The Rev. Dana Prom Smith, S.T.D., Ph.D. (8/30/10)
NormaLee Roudebush, a third generation Arizona wrangler, following her father, spent her early years breeding, breaking, and training horses, including thoroughbreds, in the Valley of the Sun. She got her start gentling an Appaloosa, but only after being thrown three times. “True grit,” or as the Prayer Book reads, she “perseveres therein to the end.” As a single mother she raised three children and collected two master’s degrees along the way in sociology and education. She came to the High Country when the ranches, fields, and groves of her childhood were turned to asphalt and concrete.
In other words, she’s a tough as nails, wearing the sobriquet, “desert rat” with pride. She’s also kind, tender, warm-hearted, and thoughtful. Walking the halls of Kinsey School, children wave at her, greet her by name, and run over to hug her. They’re all her helpers.
NormaLee’s not only the head honcho of the garden at Kinsey School, she’s also the only honcho. Having finished the Master Gardener Class, she decided to fulfill her volunteer hours creating a garden at the school where she is a substitute teacher. Starting out with hard scrabble, much of it detritus or debris, between two long rows of classrooms, she’s developing a flower and vegetable garden for the school children. The land lies on a slope and is subject to flooding during the monsoons which means mini-gully washers. However, she is indefatigable, this wrangler of yore, going back after every washout, restoring the beds and plants, resulting in a garden of small paths ambling up a slope amidst vegetables and flowers.
She began terracing, using old railroad ties she’d scrounged here and there. As with a lot of gardeners, she’s a scavenger, never throwing anything away and always on the lookout for stuff someone else has thrown away. She started creating soil out of the ground, best described as loose material, hauling out the big rocks to make a teaching circle for the children and then turning compost and organic matter into the remaining loose material, creating soil.

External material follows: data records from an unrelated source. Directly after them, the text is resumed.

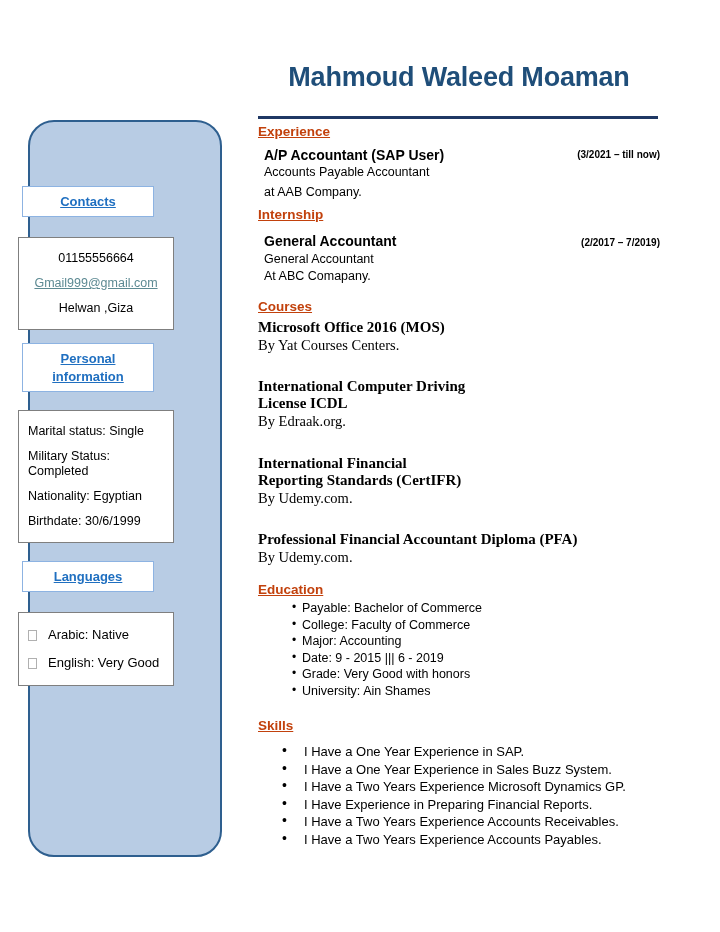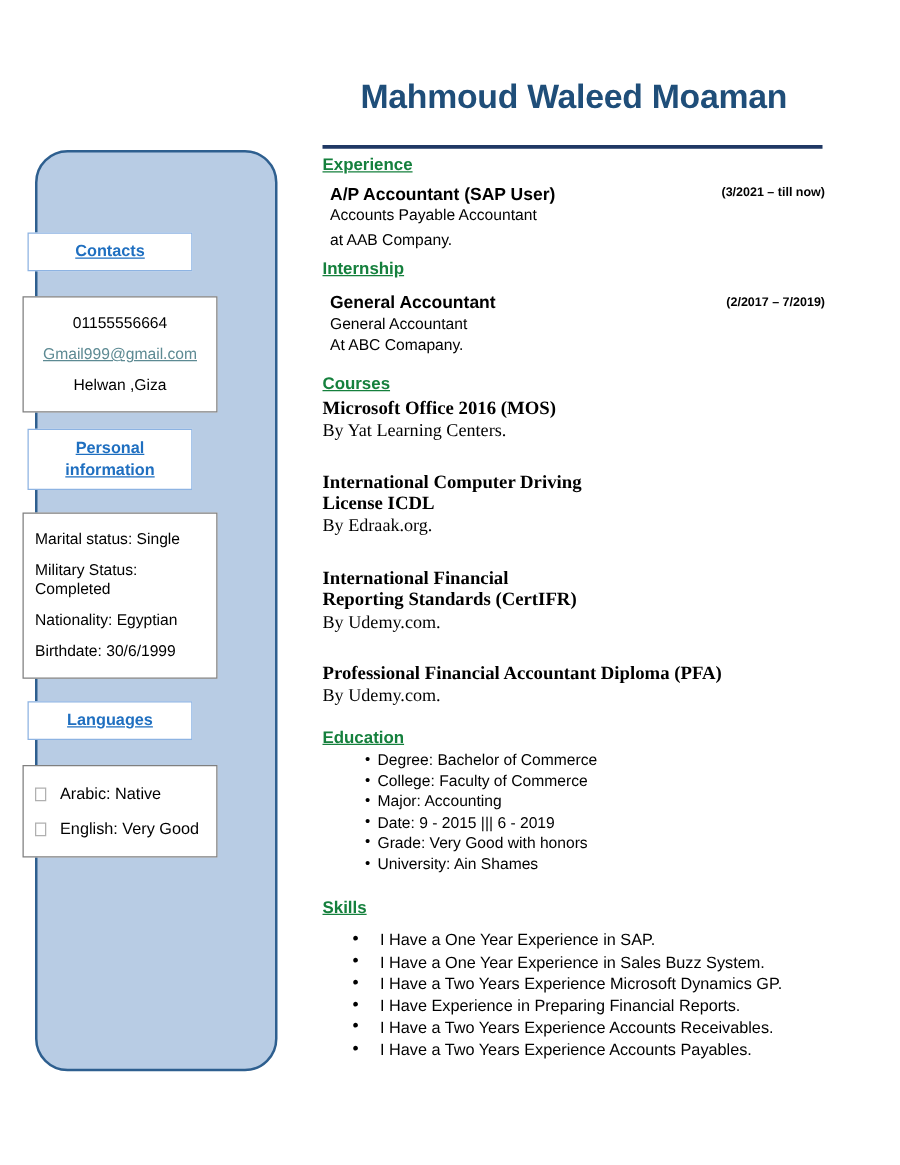"Experience" .sec-head { color: #15803d -> #c2410c }
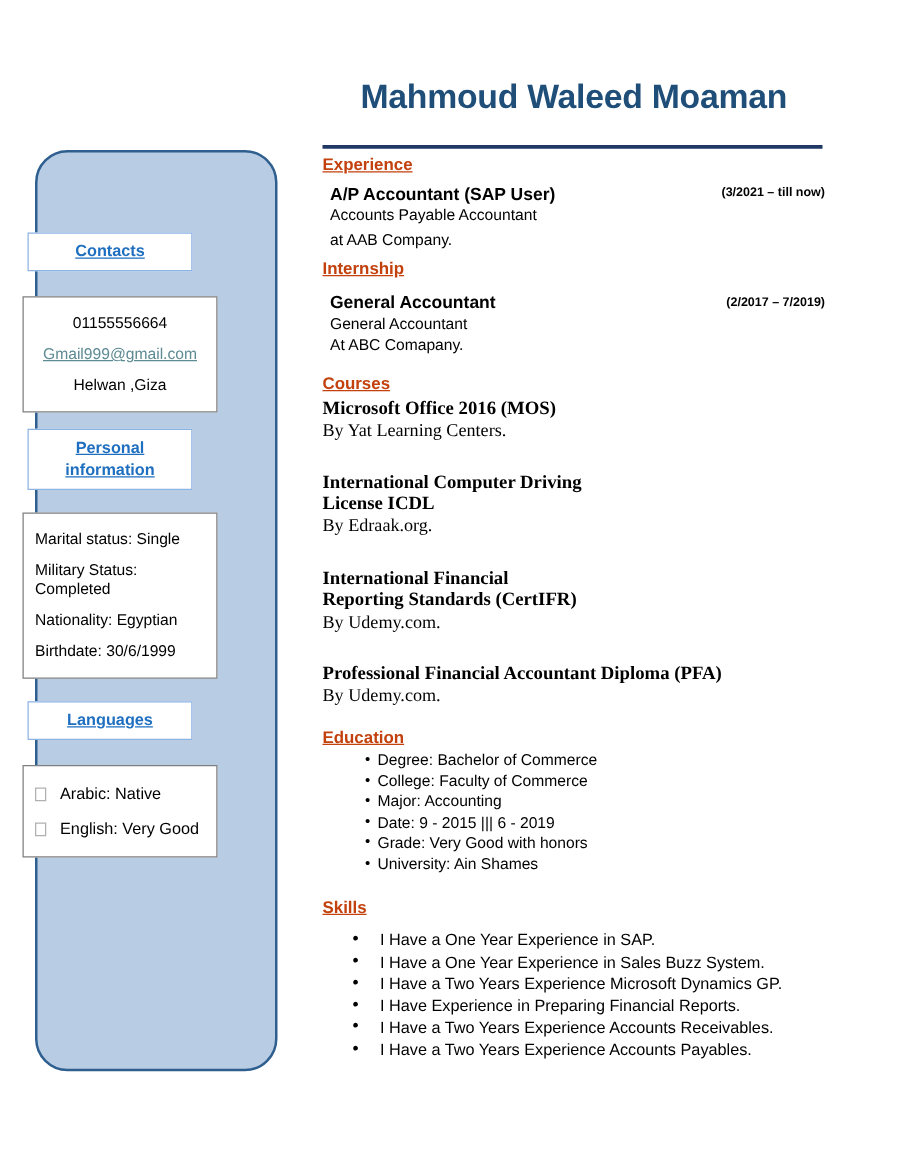"By Yat Learning Centers." div.course-by { text: Learning -> Courses }
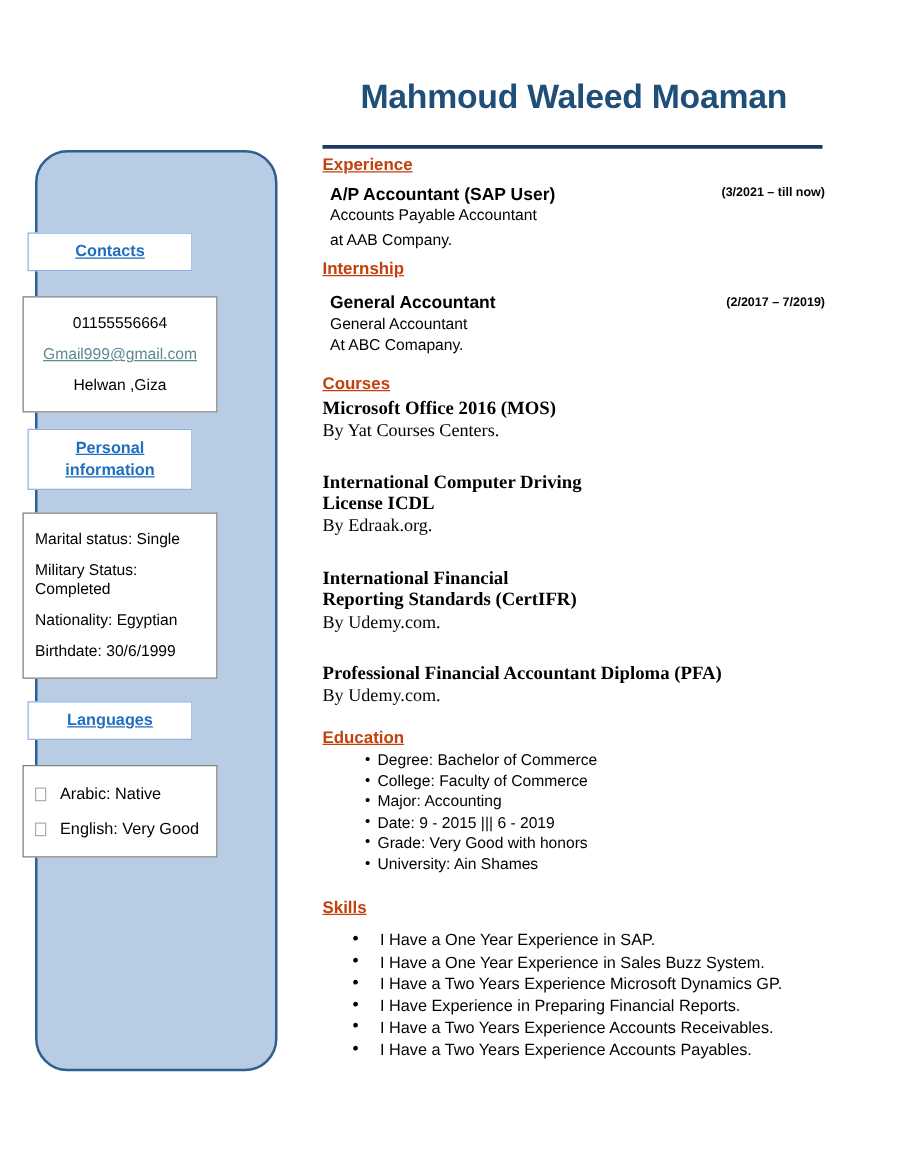"Degree: Bachelor of Commerce" li { text: Degree -> Payable }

She’s also a finagler, having taken a grant for one project and extending it into three projects by means too complex for ordinary comprehension.
Wall-Mart, Warner’s, the School District, and the City all pitched in, giving her equipment, a composter, tools, and a shed. Also, she has the warm support of the teachers and staff at Kinsey, particularly the principal, Carolyn Hardy. However, she needs more help in funds, material, and sweat equity. Call (928) 773-4060 and leave a message.
In addition to being a wrangler, gardener, teacher, and mother, she’s also a volunteer landscaper at Kinsey School which is how she found herself digging in the schools’ dirt. She saw the need for a teaching garden. Her motivation is providing a garden in which the children, accustomed to concrete, asphalt, junk food, and packaged goods, can dig in the soil, letting it run through the fingers, rubbing a basil leaf in their fingers and smelling the aroma, eating a tomato off the vine, and picking a squash. In an age of electronics, cell phones, computers, iPods, and texting, grounding children to the ground may be one of the most crucial educational tasks.
Perhaps, even more important than connecting with the ground is teaching the children by example the process of creation, how to make something. Most children know how to use things, even use them up, but not much in how to create things, to have a vision and accomplish it. Everyday the children at Kinsey School can look out of their class room windows and see NormaLee fulfilling her vision of the creation, even helping her. It may not be ex nihilo, as did the Lord God in the creation, but certainly wrangling soil out of left-over dirt, making the earth bloom, creating life out of that which was rejected.
She does this, for those who are hale and hearty, with a bad back, wresting from the mute, dumb earth a garden that speaks to the children. The garden's metaphorical message is the meaning of beauty, food, creation, transformation, work, and in persevering “therein to the end.”